The deaths began among the young and the old. The monks and the still able-bodied Skin Men dug graves. But then the men and the women began to be afflicted; soon, only a few of the one-hundred and thirty so Skin People congregated around the monastery were still standing. The deaths then came faster, to fast for the monks to dig graves.
Arjalinerk died early on in the Plague. As he slipped away, he asked Brendan to perform the shamanic ceremonies to ensure him passage to the next world. He still thought of Brendan as just another holy man. Brendan, interpreting this differently, performed a baptism and gave him the eucharist. Arjalinerk, too weak to truly figure out what was going on, died a Christian and departed to the next life as “Abraham”- the first Christian convert of the New World.
This set a pattern, as many of the Skin People, as they died, were made Christians by well-meaning monks. The survivors, shocked and confused by what was going on, also accepted baptism. By Spring, the missionary effort had seen nearly seventy-five come to Christ- of course, of that seventy-five, only ten or so remained among the living.
Beyond the monastery, the bands that had traded and then moved on were felled by the sickness. Survivors would wander aimlessly, not knowing that they carried the seed of the Plague within them. They would be found by other bands, and pass the illness on in another wave. By the time spring came, there were but a few scattered survivors of the Skin People, picking their way in a daze across the landscape, trying to reestablish a pattern of life. The shamans, whose isolation had spared them the worst ravages of the disease, wailed and cried for the end of all things had come. A few of them slit their wrists and let themselves be carried away; some tried to organize the survivors, and then were felled by the disease themselves; most simply left the island, rowing to the mainland where men who were not doomed still lived.
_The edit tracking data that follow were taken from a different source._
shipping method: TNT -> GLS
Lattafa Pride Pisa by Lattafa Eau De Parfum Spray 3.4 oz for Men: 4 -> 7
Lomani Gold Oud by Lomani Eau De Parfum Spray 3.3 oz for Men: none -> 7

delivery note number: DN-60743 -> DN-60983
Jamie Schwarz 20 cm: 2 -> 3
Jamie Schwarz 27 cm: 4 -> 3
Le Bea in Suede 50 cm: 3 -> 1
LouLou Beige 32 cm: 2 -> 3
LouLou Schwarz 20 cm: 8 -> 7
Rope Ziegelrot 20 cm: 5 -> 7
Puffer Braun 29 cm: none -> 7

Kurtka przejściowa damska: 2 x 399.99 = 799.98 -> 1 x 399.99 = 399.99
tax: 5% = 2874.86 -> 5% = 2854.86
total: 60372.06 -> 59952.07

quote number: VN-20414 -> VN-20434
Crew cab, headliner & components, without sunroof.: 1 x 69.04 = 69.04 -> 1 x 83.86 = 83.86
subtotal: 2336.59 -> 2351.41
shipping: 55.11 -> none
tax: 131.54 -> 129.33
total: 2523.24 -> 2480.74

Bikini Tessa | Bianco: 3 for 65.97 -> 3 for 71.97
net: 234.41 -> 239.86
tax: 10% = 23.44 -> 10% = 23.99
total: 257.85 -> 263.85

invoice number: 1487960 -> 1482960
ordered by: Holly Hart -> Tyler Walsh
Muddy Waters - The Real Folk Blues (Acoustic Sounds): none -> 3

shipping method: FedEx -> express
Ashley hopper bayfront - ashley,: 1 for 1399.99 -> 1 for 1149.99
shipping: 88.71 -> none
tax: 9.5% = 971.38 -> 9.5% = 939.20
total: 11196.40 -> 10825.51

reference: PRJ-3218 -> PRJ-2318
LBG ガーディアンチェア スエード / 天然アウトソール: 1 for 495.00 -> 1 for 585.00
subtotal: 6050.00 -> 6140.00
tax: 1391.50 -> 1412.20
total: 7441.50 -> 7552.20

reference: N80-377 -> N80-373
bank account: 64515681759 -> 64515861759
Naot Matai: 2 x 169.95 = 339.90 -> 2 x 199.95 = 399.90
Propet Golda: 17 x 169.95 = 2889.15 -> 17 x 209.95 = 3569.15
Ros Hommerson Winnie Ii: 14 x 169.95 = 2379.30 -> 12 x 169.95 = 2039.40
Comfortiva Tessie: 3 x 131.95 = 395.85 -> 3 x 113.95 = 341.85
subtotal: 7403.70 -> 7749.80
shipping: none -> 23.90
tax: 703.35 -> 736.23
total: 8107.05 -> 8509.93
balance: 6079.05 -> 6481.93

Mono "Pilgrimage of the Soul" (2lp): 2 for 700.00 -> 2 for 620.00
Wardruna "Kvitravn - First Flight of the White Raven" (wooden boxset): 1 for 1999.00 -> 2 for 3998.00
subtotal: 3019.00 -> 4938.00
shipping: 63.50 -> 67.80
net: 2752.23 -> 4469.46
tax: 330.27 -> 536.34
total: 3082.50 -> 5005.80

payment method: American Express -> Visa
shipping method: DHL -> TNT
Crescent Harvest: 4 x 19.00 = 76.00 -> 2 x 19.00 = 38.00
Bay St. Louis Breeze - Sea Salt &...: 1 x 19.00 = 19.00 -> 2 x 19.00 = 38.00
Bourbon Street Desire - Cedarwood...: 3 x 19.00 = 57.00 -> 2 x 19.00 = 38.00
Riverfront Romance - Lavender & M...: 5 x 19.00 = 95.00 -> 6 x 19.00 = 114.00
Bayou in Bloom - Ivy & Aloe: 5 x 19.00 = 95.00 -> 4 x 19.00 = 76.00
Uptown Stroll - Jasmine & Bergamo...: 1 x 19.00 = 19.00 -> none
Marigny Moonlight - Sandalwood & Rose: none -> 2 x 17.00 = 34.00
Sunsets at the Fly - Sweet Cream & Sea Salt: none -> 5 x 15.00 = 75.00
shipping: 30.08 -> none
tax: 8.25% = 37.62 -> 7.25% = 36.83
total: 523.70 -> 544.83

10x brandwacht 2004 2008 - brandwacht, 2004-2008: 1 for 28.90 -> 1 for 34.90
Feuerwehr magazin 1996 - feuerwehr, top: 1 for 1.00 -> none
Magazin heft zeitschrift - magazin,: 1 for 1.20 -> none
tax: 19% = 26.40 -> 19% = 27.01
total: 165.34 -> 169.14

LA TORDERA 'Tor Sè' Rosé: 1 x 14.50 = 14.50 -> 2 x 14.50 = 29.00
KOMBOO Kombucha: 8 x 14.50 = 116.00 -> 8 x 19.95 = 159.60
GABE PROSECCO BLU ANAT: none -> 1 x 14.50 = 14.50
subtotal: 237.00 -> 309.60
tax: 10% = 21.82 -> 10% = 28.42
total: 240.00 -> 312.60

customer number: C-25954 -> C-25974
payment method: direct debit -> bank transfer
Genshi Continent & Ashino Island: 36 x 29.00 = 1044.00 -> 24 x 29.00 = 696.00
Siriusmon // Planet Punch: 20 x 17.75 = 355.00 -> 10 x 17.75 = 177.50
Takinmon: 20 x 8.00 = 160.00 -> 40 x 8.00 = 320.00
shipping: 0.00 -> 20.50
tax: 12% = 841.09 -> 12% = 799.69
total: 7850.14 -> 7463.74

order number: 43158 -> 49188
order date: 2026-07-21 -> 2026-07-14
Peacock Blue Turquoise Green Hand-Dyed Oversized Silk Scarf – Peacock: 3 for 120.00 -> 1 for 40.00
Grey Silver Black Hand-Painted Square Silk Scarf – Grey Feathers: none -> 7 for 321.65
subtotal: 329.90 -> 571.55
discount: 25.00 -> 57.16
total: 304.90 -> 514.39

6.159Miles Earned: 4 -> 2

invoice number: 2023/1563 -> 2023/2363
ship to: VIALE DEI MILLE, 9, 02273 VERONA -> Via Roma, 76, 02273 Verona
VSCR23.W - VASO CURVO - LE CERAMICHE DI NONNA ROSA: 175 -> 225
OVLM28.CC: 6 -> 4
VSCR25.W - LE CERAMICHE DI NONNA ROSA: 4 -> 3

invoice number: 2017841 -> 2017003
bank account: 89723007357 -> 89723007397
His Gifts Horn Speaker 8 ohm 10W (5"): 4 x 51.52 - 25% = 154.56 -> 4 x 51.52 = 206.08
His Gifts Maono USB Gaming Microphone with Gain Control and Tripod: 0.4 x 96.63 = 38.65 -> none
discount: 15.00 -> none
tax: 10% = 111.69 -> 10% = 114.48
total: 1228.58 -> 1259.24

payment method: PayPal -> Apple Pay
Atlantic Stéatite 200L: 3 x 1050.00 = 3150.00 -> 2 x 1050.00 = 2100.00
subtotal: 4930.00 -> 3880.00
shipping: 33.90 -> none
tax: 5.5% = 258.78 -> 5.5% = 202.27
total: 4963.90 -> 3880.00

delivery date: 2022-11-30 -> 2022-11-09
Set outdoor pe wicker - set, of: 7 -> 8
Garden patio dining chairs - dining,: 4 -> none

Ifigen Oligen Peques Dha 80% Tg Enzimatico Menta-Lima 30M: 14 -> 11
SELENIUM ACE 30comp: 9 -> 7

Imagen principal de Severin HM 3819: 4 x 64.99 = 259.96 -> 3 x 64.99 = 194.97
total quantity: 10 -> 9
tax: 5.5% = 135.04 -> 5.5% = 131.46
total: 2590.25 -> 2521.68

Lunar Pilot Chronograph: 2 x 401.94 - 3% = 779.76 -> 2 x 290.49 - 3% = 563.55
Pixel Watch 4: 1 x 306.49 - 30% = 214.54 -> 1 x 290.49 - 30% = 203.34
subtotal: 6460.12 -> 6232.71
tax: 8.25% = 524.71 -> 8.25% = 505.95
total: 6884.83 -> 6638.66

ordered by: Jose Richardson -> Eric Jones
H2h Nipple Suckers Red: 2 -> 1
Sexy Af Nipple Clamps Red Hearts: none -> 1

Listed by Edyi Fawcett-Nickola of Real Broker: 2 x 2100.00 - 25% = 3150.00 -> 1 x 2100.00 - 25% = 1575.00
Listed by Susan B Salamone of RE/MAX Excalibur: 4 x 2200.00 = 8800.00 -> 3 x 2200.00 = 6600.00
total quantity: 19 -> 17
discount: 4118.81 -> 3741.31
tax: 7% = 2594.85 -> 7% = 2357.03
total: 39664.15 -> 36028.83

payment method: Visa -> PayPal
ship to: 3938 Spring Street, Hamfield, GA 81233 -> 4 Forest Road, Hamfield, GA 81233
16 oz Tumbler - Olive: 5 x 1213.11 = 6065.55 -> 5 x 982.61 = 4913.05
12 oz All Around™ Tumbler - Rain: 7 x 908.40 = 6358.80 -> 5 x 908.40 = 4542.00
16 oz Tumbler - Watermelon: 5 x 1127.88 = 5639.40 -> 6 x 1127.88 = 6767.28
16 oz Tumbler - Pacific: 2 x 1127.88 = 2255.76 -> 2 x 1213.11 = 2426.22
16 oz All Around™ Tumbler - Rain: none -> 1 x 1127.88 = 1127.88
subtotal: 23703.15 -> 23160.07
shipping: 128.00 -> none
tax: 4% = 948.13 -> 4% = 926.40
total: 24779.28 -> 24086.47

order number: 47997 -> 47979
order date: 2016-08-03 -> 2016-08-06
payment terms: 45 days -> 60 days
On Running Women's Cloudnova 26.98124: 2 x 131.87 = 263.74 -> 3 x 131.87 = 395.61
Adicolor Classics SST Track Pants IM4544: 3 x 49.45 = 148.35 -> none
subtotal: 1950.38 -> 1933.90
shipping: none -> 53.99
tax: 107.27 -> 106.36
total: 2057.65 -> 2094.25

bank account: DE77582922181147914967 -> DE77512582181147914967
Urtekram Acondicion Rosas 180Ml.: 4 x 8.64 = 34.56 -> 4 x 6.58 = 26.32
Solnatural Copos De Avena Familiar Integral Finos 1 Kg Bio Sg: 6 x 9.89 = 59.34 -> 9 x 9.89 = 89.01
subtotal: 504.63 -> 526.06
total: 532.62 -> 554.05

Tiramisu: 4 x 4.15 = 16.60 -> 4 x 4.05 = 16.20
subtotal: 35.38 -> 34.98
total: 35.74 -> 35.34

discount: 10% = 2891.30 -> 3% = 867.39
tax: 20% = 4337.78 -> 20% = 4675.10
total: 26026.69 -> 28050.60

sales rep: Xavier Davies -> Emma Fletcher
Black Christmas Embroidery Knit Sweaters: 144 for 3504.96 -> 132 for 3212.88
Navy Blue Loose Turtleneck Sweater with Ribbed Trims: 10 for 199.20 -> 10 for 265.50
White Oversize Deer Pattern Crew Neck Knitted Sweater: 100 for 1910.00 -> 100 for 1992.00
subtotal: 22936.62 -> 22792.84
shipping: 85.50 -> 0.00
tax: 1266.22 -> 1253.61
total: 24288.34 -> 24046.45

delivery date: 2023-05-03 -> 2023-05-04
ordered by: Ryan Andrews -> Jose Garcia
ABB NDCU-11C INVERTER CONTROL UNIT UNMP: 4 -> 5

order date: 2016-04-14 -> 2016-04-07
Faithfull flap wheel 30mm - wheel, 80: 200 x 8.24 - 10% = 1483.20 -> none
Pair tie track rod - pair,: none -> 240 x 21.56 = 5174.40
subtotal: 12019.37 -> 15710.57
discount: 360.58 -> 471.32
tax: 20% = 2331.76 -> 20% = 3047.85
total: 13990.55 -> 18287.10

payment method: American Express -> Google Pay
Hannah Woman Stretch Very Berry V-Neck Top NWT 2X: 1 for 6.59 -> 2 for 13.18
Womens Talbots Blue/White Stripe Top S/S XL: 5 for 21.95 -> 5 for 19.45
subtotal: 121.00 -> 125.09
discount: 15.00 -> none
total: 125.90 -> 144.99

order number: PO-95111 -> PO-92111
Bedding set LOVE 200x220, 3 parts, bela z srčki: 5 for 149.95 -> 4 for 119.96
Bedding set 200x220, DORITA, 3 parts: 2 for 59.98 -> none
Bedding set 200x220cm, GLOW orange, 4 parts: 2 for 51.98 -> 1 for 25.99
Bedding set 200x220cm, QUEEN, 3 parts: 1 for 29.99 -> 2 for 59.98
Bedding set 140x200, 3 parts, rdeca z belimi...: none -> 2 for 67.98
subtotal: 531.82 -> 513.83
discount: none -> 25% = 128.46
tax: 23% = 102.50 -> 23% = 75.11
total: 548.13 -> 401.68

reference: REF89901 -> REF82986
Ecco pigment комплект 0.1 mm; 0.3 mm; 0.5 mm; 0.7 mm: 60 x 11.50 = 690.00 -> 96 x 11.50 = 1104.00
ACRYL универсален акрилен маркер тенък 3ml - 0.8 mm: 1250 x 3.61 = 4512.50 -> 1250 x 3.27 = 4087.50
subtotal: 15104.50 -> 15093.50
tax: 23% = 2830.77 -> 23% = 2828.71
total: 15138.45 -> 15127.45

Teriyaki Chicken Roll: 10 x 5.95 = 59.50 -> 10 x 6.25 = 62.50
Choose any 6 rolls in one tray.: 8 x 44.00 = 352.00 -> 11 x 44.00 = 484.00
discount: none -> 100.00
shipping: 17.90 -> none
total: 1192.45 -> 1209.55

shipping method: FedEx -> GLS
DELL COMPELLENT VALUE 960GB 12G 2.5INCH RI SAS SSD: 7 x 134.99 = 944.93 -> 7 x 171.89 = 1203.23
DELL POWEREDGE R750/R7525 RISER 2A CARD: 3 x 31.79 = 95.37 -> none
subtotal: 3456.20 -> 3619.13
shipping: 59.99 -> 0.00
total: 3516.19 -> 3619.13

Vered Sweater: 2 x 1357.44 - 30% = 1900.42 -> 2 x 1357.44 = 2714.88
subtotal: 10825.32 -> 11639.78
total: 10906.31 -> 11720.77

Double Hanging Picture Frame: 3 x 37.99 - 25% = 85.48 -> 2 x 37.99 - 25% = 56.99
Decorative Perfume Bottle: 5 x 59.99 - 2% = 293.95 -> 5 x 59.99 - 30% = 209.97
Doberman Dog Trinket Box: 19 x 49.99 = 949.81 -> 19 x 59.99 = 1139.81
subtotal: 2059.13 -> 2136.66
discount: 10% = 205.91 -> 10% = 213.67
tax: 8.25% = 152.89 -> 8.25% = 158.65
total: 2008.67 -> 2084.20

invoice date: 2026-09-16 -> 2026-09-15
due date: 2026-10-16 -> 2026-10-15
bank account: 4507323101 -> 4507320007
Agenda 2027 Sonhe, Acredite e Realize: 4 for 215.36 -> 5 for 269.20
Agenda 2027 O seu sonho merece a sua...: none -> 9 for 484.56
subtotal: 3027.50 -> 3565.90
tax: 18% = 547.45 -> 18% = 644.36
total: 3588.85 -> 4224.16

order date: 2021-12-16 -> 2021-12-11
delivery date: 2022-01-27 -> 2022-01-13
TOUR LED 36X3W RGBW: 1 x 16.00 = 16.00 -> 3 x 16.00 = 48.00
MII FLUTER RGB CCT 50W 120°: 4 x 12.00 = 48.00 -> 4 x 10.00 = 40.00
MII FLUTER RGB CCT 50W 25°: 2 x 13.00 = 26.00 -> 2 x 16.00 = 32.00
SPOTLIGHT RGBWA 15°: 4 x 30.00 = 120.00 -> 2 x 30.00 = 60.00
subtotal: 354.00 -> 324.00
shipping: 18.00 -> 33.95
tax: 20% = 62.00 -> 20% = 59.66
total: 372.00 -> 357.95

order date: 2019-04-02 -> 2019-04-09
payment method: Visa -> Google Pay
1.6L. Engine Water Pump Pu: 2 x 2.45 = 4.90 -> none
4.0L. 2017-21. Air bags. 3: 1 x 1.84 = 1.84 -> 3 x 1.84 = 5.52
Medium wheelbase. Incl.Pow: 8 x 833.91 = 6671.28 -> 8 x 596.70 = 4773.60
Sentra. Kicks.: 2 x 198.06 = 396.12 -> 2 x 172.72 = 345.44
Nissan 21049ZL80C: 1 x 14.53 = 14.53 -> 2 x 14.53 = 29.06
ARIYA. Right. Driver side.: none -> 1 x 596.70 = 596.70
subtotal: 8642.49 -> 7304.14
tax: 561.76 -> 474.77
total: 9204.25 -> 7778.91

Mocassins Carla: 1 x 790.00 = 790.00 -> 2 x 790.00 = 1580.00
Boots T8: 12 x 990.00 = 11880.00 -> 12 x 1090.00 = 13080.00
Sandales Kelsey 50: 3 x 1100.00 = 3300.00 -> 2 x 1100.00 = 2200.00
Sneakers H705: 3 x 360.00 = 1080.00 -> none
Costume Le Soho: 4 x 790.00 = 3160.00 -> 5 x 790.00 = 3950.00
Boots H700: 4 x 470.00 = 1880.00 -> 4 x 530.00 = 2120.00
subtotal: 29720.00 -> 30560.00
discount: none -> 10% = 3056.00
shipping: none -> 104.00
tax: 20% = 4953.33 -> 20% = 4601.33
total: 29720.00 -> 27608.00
What was this Plague that so ravaged the Skin People and all but destroyed their culture? The tradition held that this was a punishment from God for not converting to the True Faith. While this may, indeed, have been true (depending on one’s religious sensibilities), the method the Lord used remained hidden until recent epidemiological studies. It was determined that the Plague was nothing but influenza [1]. One theory held that the new monk that joined the monastery in 535 was an asymptomatic carrier of the flu, passing it on to the unwitting monks and natives he interacted with. Influenza, being a Eurasian disease, was a sickness that the Skin People had no defense for.
Influenza or no, the Plague had changed the dynamic on the Insulam de Benedictus forever. Of a population of around five-hundred, the Skin People were reduced to some thirty-five souls. Many of these would end up being taken in by the monks, though some, following the surviving shamans, would cross to the mainland. Those that remained with the monks were “Christianized”, and did their best to blend in.
Brendan was absolutely devastated by the destruction wrought by the plague. In a letter to a friend in Ireland, he stated that he could no longer call the land the Insulam de Benedictus, but rather the “Isle of the Dead”. He did not send out a trade expedition that year, instead focusing his efforts on combing the island for survivors, for any sign of life.
He would send a currach back to Ireland in 537, carrying news of what had happened. This news would sadden the Church, save for knowing a few had been saved before death, but it would excite the laymen and the Kings of Ailech. For the Kings of Ailech had grown accustomed to the trade, and now saw a chance to take over the supply side of the arrangement for themselves…
[1] This may seem odd, but influenza was what killed the natives of the Antilles shortly after Columbus visited their island.